1 Legislative facts are those which inform policymaking decisions, as opposed to adjudicative facts which are facts distinctive to a particular case. Robert E. Keeton, Judging
38-39 (1990); see also Utah R.Evid. 201 advisory committee's note. Stated another way, legislative facts are used to craft general rules of law, while adjudicative facts are used only to decide the particular case on trial and not for a more general purpose. Keeton, Judging, at 38-39. See generally Robert E. Keeton, Legislative Facts and Similar Things: Deciding DisputedPremise Facts, 73 Minn.L.Rev. 1 (1988).
It is legitimate for a court to consider legislative facts without being restricted in any way by the rules of evidence. Utah R.Evid. 201 advisory committee's note. The propriety of considering legislative facts in making policy decisions has been explained as follows:
 There is always a danger in the superficial sociological musings of lawyers and judges who must perforce be relatively ignorant of the realities underlying the diverse situations with which they must deal and which they must try to understand. Yet, whether we explore the economic, political or social settings to which the law must be applied explicitly, or suppress our assumptions by failing to take note of them, we cannot apply the law in a way that has any hope of making sense unless we attempt to visualize the actual world with which it interacts — and this effort requires judicial notice to educate the court.

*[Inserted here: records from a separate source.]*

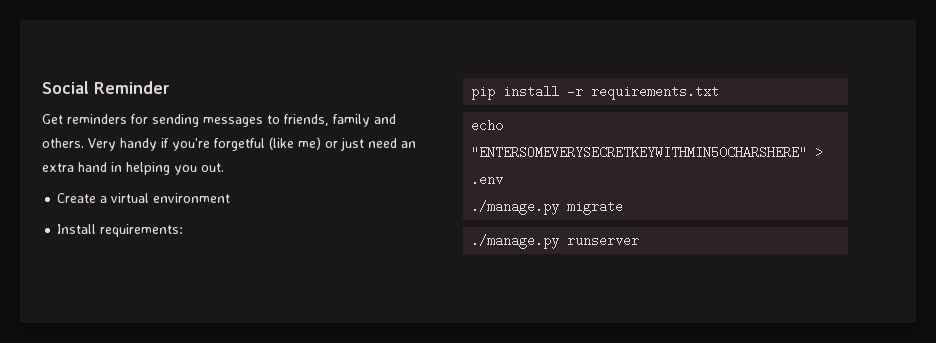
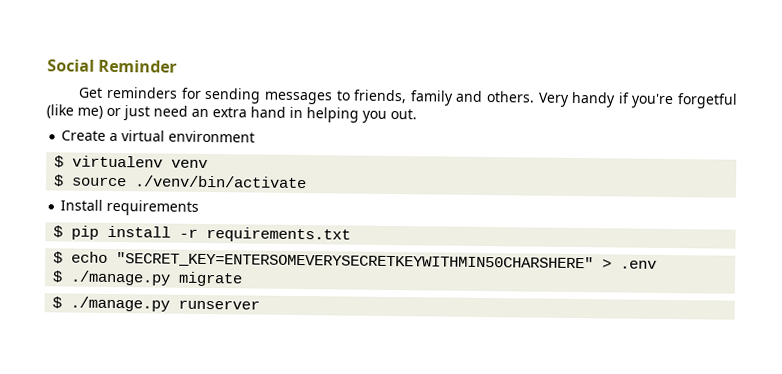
(231, 198) none -> [54,155,209,169] [53,174,308,189] // $ virtualenv venv // $ source ./venv/bin/activate
[100,224,184,237] requirements: // -> [106,199,200,216] [53,225,64,238] requirements // $
[471,119,504,132] [471,146,808,159] echo "ENTERSOMEVERYSECRETKEYWITHMIN50CHARSHERE" -> [53,251,595,271] $ echo "SECRET_KEY=ENTERSOMEVERYSECRETKEYWITHMIN50CHARSHERE"
(504, 179) none -> [52,270,64,283] $
(624, 207) none -> [52,296,63,309] $

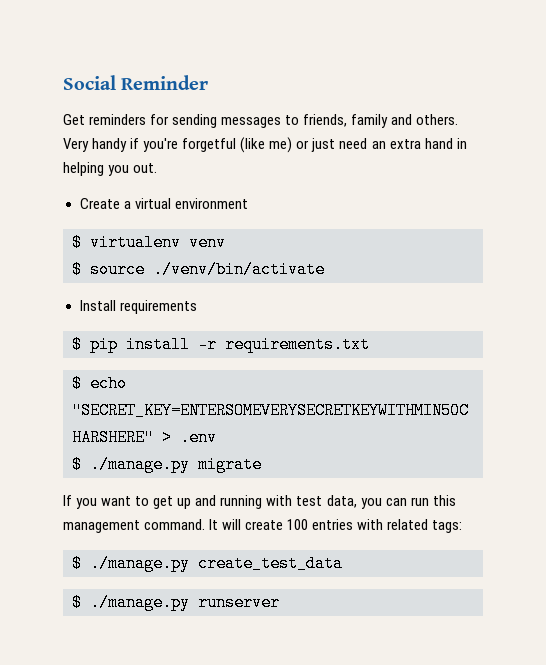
(244, 279) none -> [63,495,456,509] [63,519,463,533] [72,555,343,572] // If you want to get up and running with test data, you can run this management command. It will create 100 entries with related tags: // $ ./manage.py create_test_data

 A court's power to resort to less well known and accepted sources of data to fill in the gaps of its knowledge for legislative and general evidential hypothesis purposes must be accepted because it is essential to the judicial process.
Bulova Watch Co. v. K. Hattori Co., 508 F. Supp. 1322, 1328
(E.D.N.Y. 1981).
2 Interestingly, the United States Department of Transportation has apparently recognized the chain of causation these studies evidence. It has enacted a regulation requiring certain vehicles to be equipped with a warning device which is activated whenever the key has been left in the ignition and the driver's door is opened. 49 C.F.R. § 571.114(S4.5) (1994). The stated purpose of this requirement is "to reduce the incidence of crashes resulting from unauthorized operation of a motor vehicle." Id. at § 571.114(S1).

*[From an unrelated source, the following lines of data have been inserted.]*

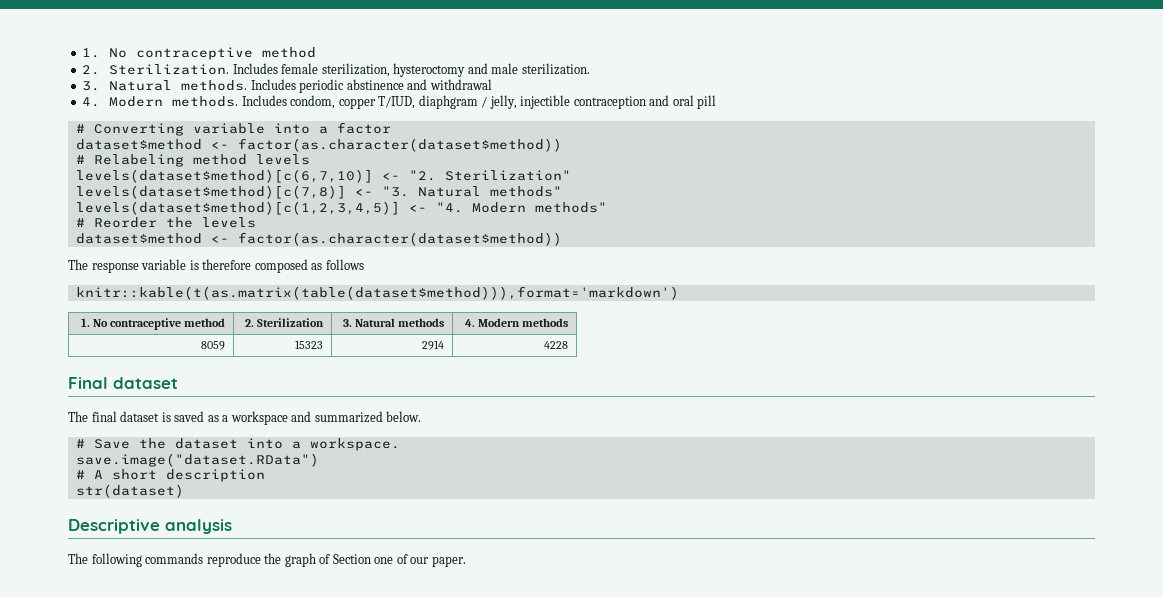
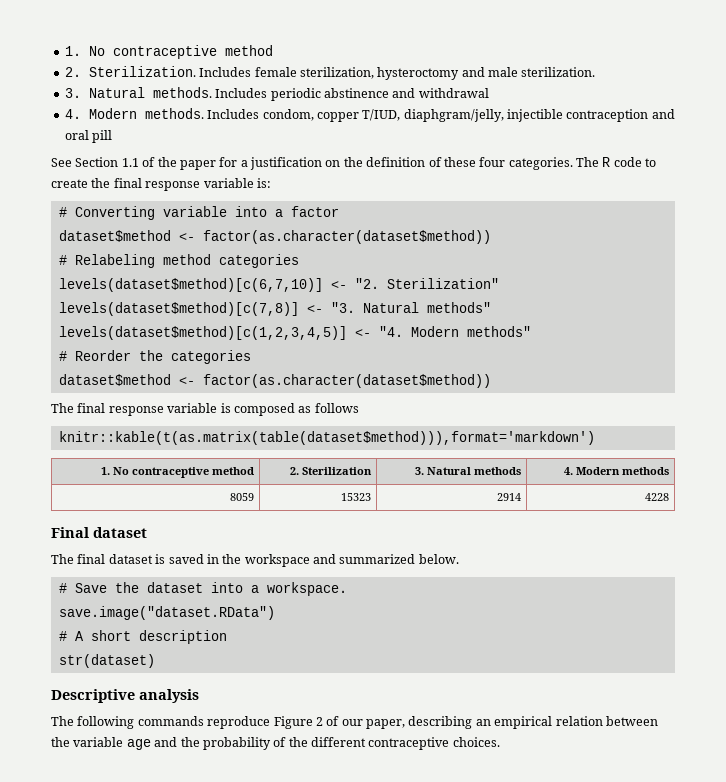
[418,95,517,109] diaphgram / jelly, -> [403,109,504,122] diaphgram/jelly,
(717, 102) none -> [51,157,657,170] [51,178,271,191] // See Section 1.1 of the paper for a justification on the definition of these four categories. The R code to create the final response variable is:
[255,154,310,165] levels -> [218,254,299,268] categories
[201,217,256,228] levels -> [170,350,251,364] categories
(88, 264) none -> [77,403,106,413] final
[202,259,252,270] therefore -> (231, 408) none
[207,415,229,422] as a -> [206,554,242,564] in the
[264,553,466,567] the graph of Section one of our paper. -> [273,716,658,729] [51,737,500,750] Figure 2 of our paper, describing an empirical relation between the variable age and the probability of the different contraceptive choices.

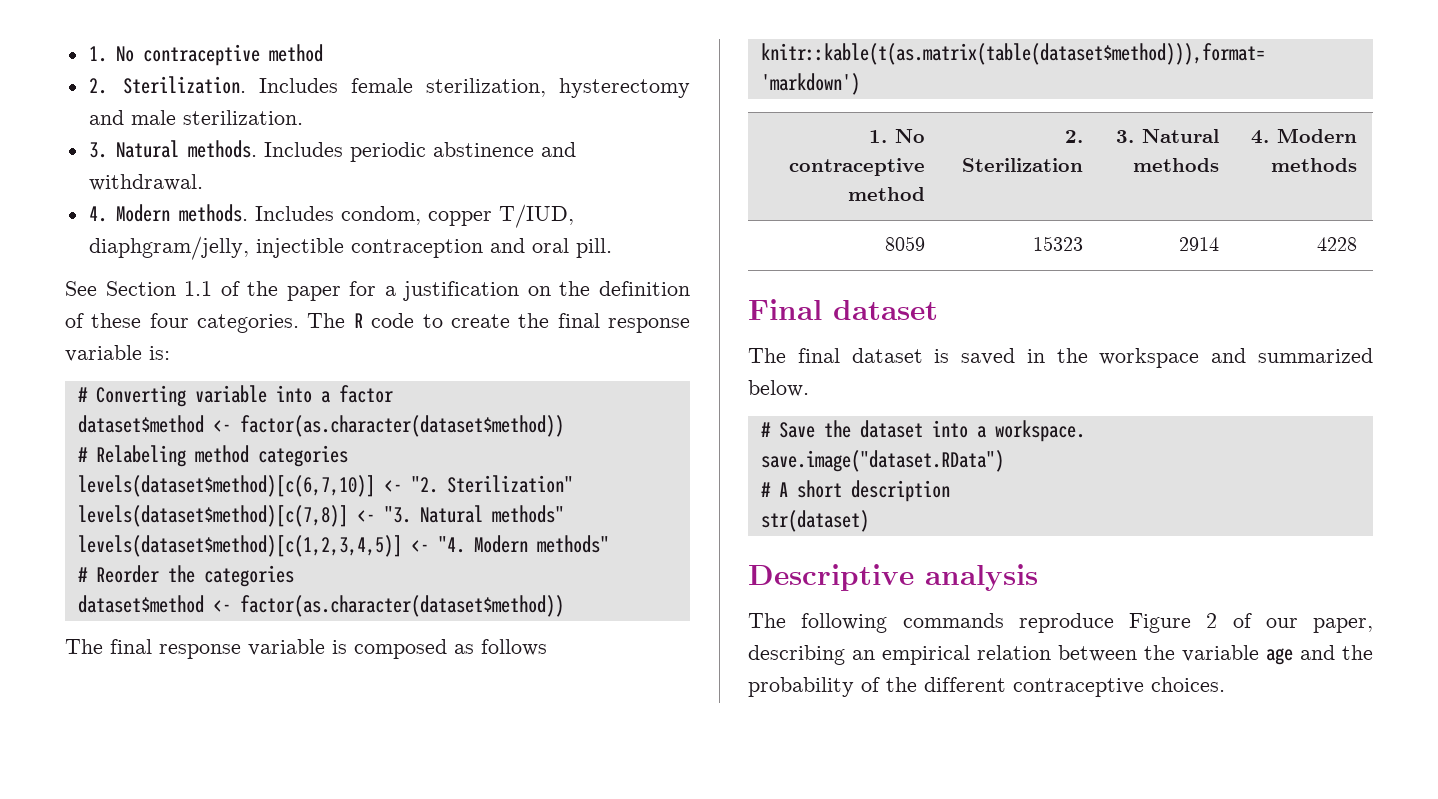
[377,67,460,80] hysteroctomy -> [559,78,690,98] hysterectomy
[418,88,489,98] withdrawal -> [88,174,203,191] withdrawal.
[92,130,113,143] pill -> [575,238,612,258] pill.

3 I am not suggesting that these studies are so solid in their contradicting the factual assumptions underlying the traditional rule that its being discarded is inevitable. I have elsewhere noted the care with which courts should approach legislative facts. State v. Young, 853 P.2d 327, 412 (Utah 1993) (Zimmerman, J., concurring and dissenting). However, given the absence of contradictory studies, defendant's failure to even challenge the studies cited by plaintiffs, and the very restrictive nature of the traditional rule, I think the court is justified in relying on these studies in rejecting the traditional rule. Cf. Keeton, Judging at 42.